Comparison of spermatogenesis and steroidogenesis of cryopreserved neonatal mouse testicular tissue – vitrification vs. controlled slow-rate freezing

Abstract

Ectopic allo- or xeno-grafting of frozen testicular tissue is a promising new approach that can be used to preserve testicular function in mutant animals and cancer patients for future fertility. Rescue of genetic resources and valuable mutant strain associated with use of the cryopreserved testicular tissue would be a significant advance in human and animal assisted reproductive technology.

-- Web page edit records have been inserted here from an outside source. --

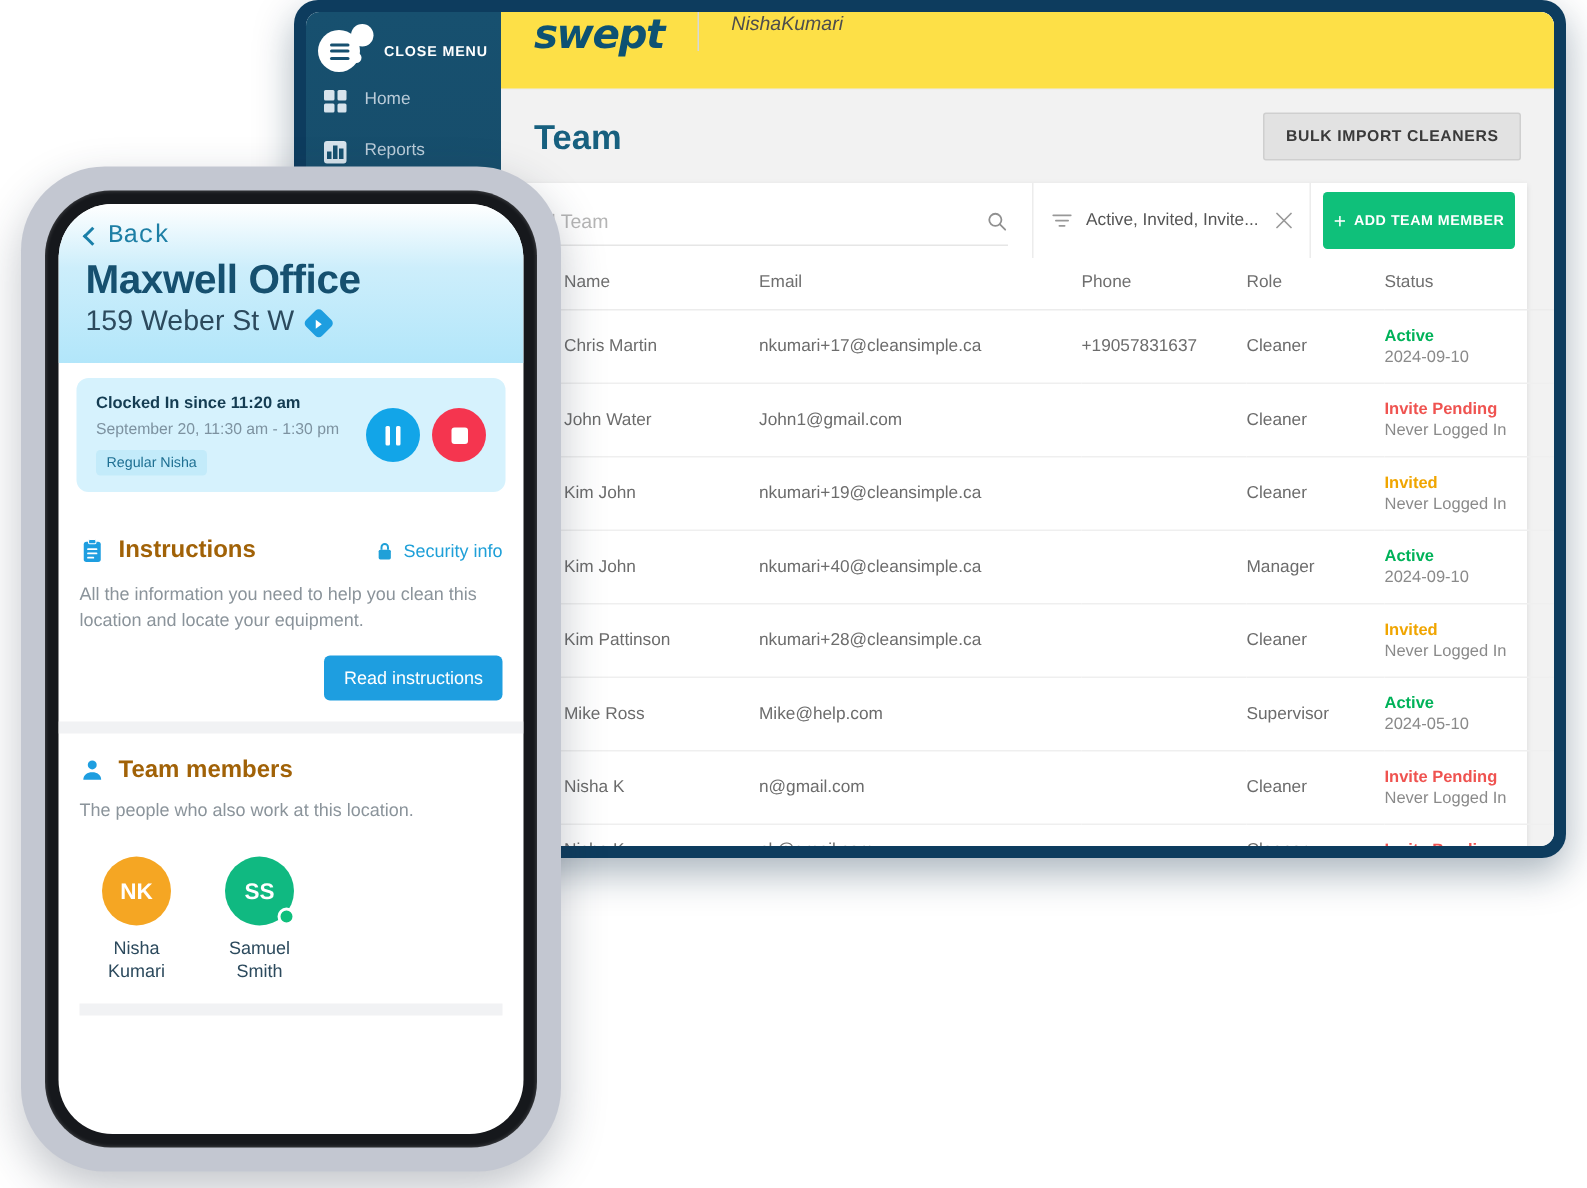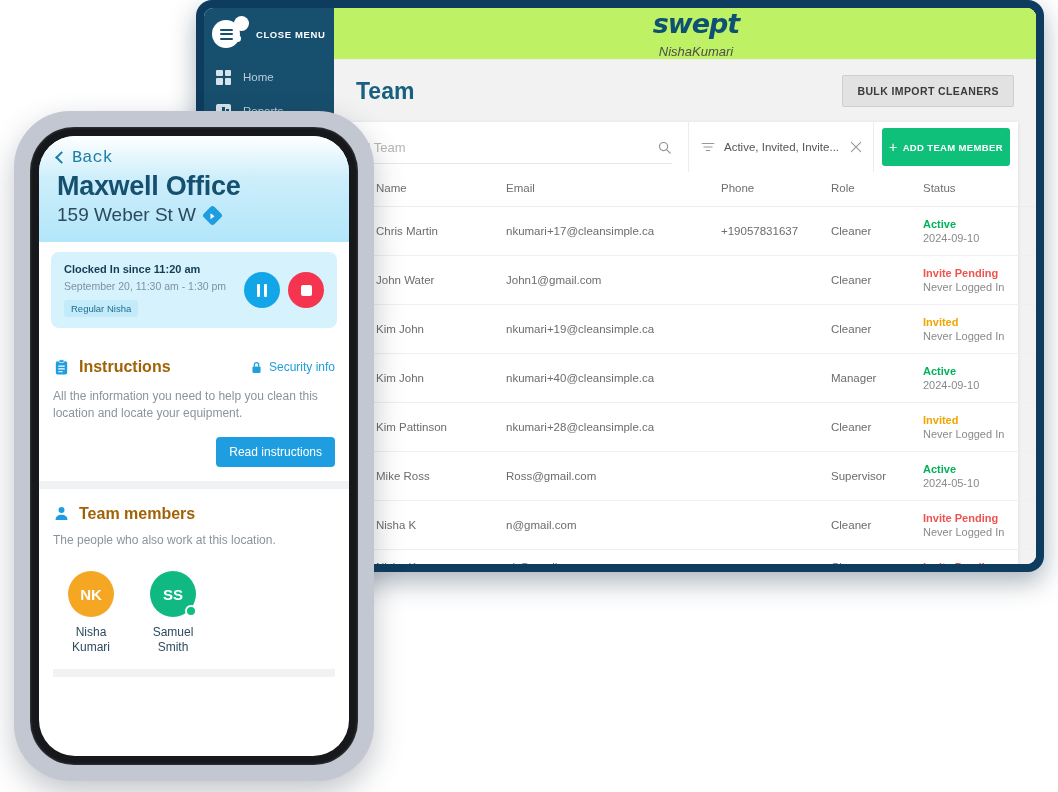--- a/index.html
+++ b/index.html
@@ -50,21 +50,21 @@
     z-index: 3;
   }
   .hamburger-circle span { display: block; width: 13px; height: 2px; background: #17506f; border-radius: 1px; }
   .deco-dot-lg { position: absolute; left: 30px; top: 8px; width: 15px; height: 15px; border-radius: 50%; background: #ffffff; z-index: 2; }
   .deco-dot-sm { position: absolute; left: 30px; top: 27px; width: 7px; height: 7px; border-radius: 50%; background: #ffffff; z-index: 2; }
   #close-menu-label {
     font-size: 9.5px; font-weight: bold; letter-spacing: .6px;
     color: #ffffff; margin-left: 16px; z-index: 3;
   }
   .nav-item {
-    display: flex; align-items: center;
+    display: flex; 
     height: 34px; padding-left: 12px; gap: 12px;
     font-size: 11.5px; color: #b9cbd8;
   }
   .nav-icon {
     width: 15px; height: 15px; flex: 0 0 15px;
     display: grid; grid-template-columns: 1fr 1fr; grid-template-rows: 1fr 1fr;
     gap: 2px;
   }
   .nav-icon i { background: #d7e3ec; border-radius: 1px; display: block; }
   .nav-icon.reports {
@@ -72,24 +72,23 @@
     gap: 1.5px; background: #d7e3ec; border-radius: 2px; padding: 3px 2px;
   }
   .nav-icon.reports i { background: #17506f; width: 2.5px; border-radius: 0; }
 
   
   #main-pane {
     flex: 1; background: #f2f2f2;
     position: relative; overflow: hidden;
   }
   #topbar {
-    height: 52px; background: #bef264;
-    display: flex; align-items: center; padding-left: 22px;
+    height: 52px; background: #fde047;
+    display: flex; align-items: flex-start; padding-left: 22px;
     border-bottom: 1px solid #ededed;
-    flex-direction: column;
   }
   #brand-logo {
     font-family: "DejaVu Sans", sans-serif;
     font-size: 27px; font-weight: bold; font-style: italic;
     color: #0d5273; letter-spacing: -1px;
   }
   #brand-divider { width: 1px; height: 26px; background: #d8d8d8; margin: 0 22px; }
   #user-name { font-size: 13px; font-style: italic; color: #4d4d4d; }
 
   #page-head {
@@ -436,21 +435,21 @@
                   </td>
                   <td class="col-menu">
                     <span class="kebab"></span>
                   </td>
                 </tr>
                 <tr>
                   <td class="col-chk">
                     <span class="chk"></span>
                   </td>
                   <td class="col-name">Mike Ross</td>
-                  <td class="col-email">Ross@gmail.com</td>
+                  <td class="col-email">Mike@help.com</td>
                   <td class="col-phone"></td>
                   <td class="col-role">Supervisor</td>
                   <td class="col-status">
                     <span class="status-main s-active">Active</span>
                     <span class="status-sub">2024-05-10</span>
                   </td>
                   <td class="col-menu">
                     <span class="kebab"></span>
                   </td>
                 </tr>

The aim of present study was to improve new mouse testicular tissue cryopreservation protocols by comparing spermatogenesis and testosterone levels of grafted neonatal testicular tissue after exposed to different vitrification protocols and slow-rate freezing. Experimental basic animal study. Neonatal mouse testes were frozen using 0.7 M DMSO + 5% FBS with a computer controlled slow rate freezer. Three modified vitrification protocols were used: (1) DAP 213 (2 M DMSO + 1 M Acetamid + 3 M Propylene glycol (PG)), (2) 40% Ethylene glycol (EG) + 18% Ficoll + 0.35 M Sucrose, and (3) 15% EG + 15% PG + 0.5 M Sucrose solutions. Frozen-thawed testicular tissues were grafted onto castrated immunodeficient Ncr-nude mice. Fresh neonatal testes were grafted to serve as the positive control. Animals were sacrificed, and histological analyses of grafted tissue and serum hormonal assays were performed 12 weeks post-transplantation. Survival of testicular grafts is superior in the control and computer controlled slow rate freezing groups comparing to the other 3 vitrification groups (P<0.05). Spermatogenesis from the slow rate freezing groups is also comparable to the controls. Testosterone production from the slow rate freezing group is significantly higher than the vitrification protocols tested (P<0.01). There were no significant differences between controlled slow-rate freezing technique and freshly grafted control. Our data shows a clear advantage of the computer controlled slow-rate freezing protocol over the standard vitrification techniques for neonatal mouse testis cryopreservation. Further modifications and improvement in the vitrification process is required before it can be applied to testicular tissue.